Oskar von Sperling lahir sebagai putra pertama dari Ernst Wilhelm von Sperling.
Sperling masuk ke Angkatan Darat Prusia pada tahun 1832 sebagai calon perwira di Resimen Infanteri ke-31. Pada tahun 1835, Sperling diangkat sebagai Letnan Dua. Antara tahun 1838 dan 1841, ia menempuh pendidikan di Akademi Perang Prusia. Setelah itu, ia menjabat sebagai ajudan di Departemen Topografi Staf Umum Prusia. Kemudian, sebagai ajudan di Resimen Infanteri ke-29, Sperling berpartisipasi dalam penumpasan Revolusi Baden. Setelah dipromosikan menjadi kapten pada tanggal 16 November 1852, ia tetap berada di Divisi ke-15 sebagai ajudan hingga April 1857. Ia kemudian menjabat dalam waktu singkat sebagai komandan kompi di Resimen Infanteri ke-32 sebelum kembali ke staf umum pada Januari 1858 dengan promosi menjadi mayor.
Pada tahun 1860, ia dikirim ke Italia sebagai pengamat militer, di mana ia menyaksikan Pengepungan Gaeta.
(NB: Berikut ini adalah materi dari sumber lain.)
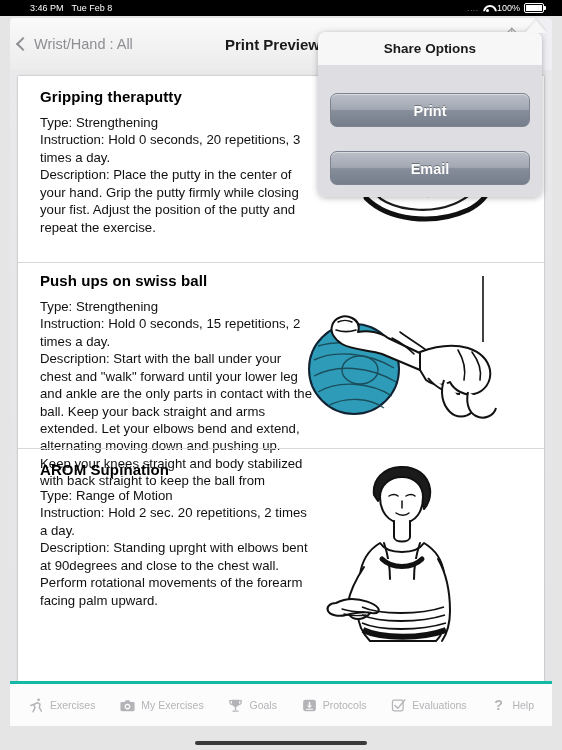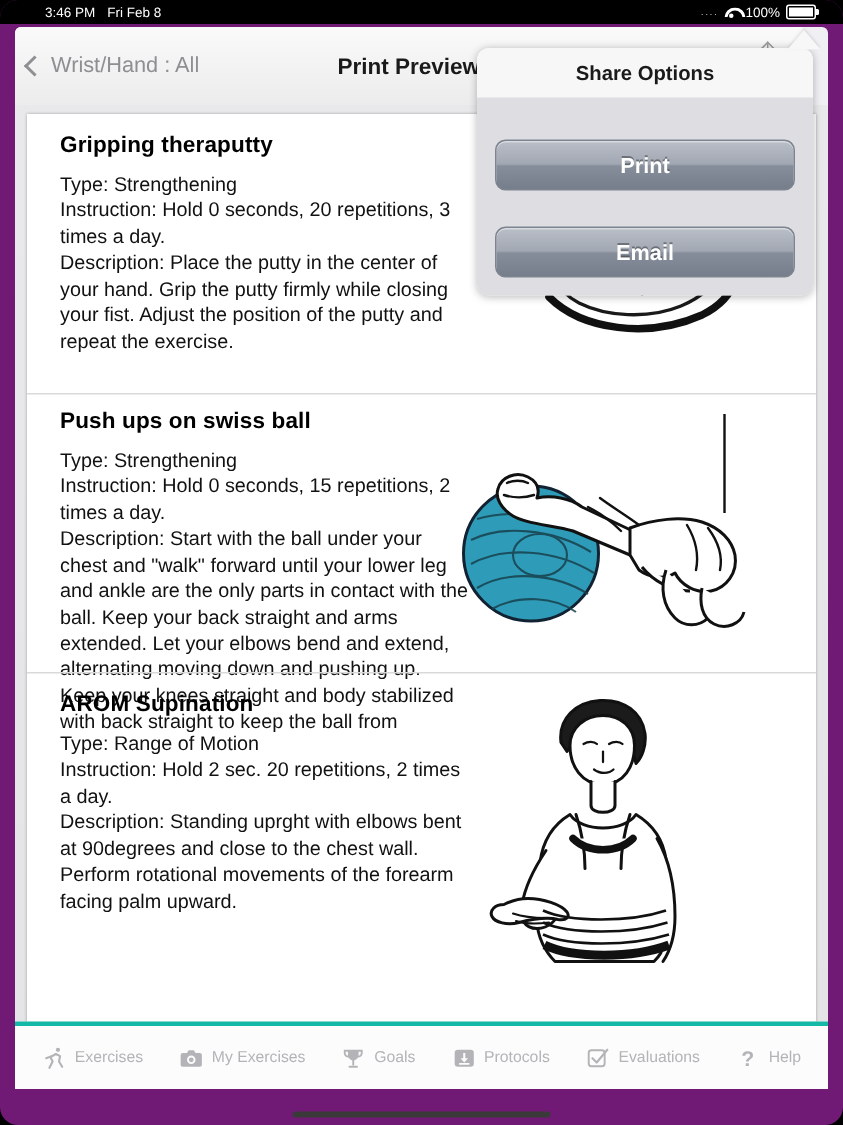--- a/index.html
+++ b/index.html
@@ -8,7 +8,7 @@
     font-family:"Liberation Sans","DejaVu Sans",sans-serif;
     -webkit-font-smoothing:antialiased;
   }
-  .device{position:relative;width:562px;height:750px;background:#701a75;overflow:hidden;border-radius:12px;}
+  .device{position:relative;width:562px;height:750px;background:#e5e5e5;overflow:hidden;}
 
   
   .statusbar{

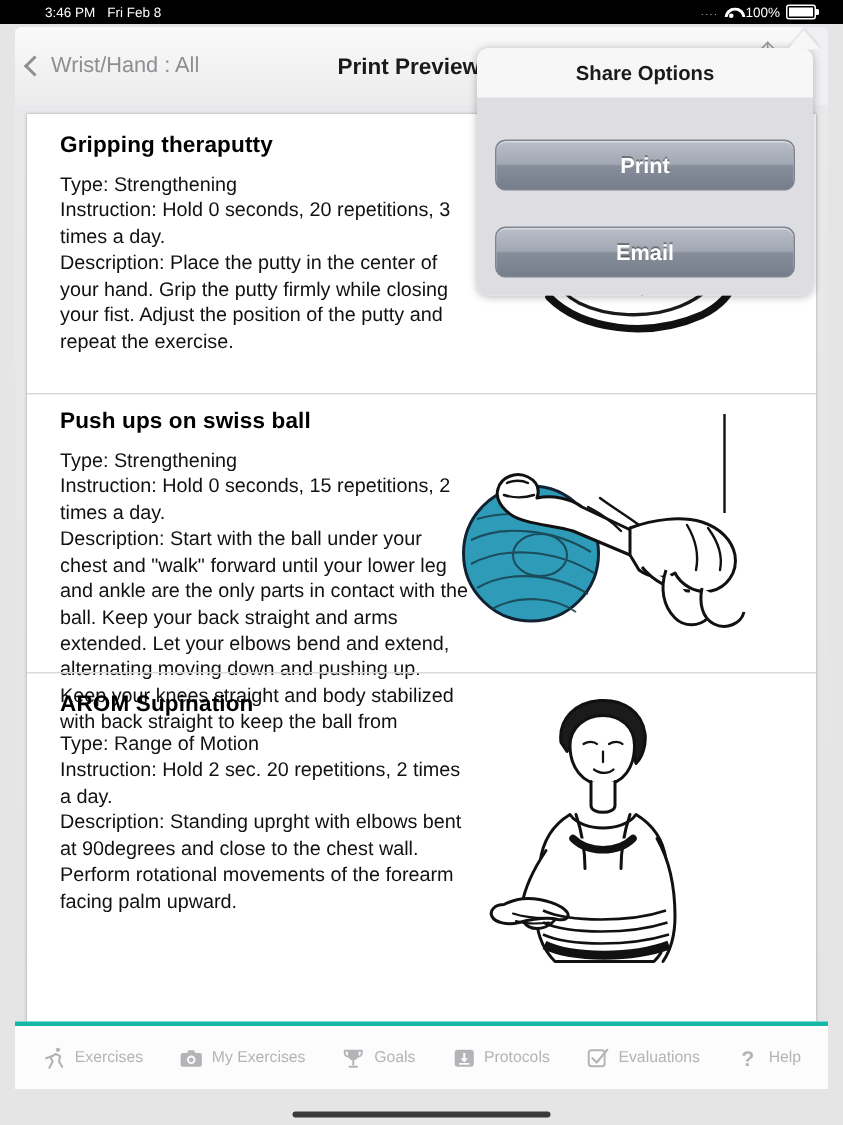--- a/index.html
+++ b/index.html
@@ -177,7 +177,7 @@
   <div class="statusbar">
     <div class="sb-left">
       <span>3:46 PM</span>
-      <span>Fri Feb 8</span>
+      <span>Tue Feb 8</span>
     </div>
     <div class="sb-right">
       <span class="sb-dots">....</span>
Pada tanggal 18 Oktober 1861, sekembalinya ke Prusia, Sperling dipromosikan menjadi Oberstleutnant. Pada Maret 1863, ia menjadi Kepala Staf Korps VI yang ditempatkan di Breslau. Dalam jabatan ini, Sperling berpartisipasi dalam Perang Schleswig Kedua.[1] Pada tanggal 18 Juni 1865, Sperling dipromosikan menjadi Oberst. Pada tahun yang sama, Helmuth von Moltke, selaku Kepala Staf Umum, menulis dalam penilaiannya bahwa von Sperling adalah seorang perwira yang sangat berbakat.
Selama Perang Austro-Prusia, ia berpartisipasi dalam kampanye militer di Bohemia bersama korpsnya yang menjadi bagian dari Angkatan Darat Kedua di bawah komando Putra Mahkota Friedrich Wilhelm dari Prusia. Ia bertempur dalam Pertempuran Königgrätz dan menerima penghargaan Pour le Mérite pada tanggal 16 September 1866 atas rekomendasi Jenderal Kavaleri Louis von Mutius. Nama terakhir menulis: "Saya berutang budi pada aktivitas tanpa henti dari Oberst von Sperling dan tindakan-tindakannya yang bijaksana sehingga pasukan Korps VI dapat terlibat dalam Pertempuran Königgrätz pada waktu yang tepat, dan kecakapan pribadinya di medan perang itu sendiri memberinya hak yang adil atas penghargaan yang didambakan ini, yang untuk itu saya merekomendasikannya kepada Yang Mulia."[2]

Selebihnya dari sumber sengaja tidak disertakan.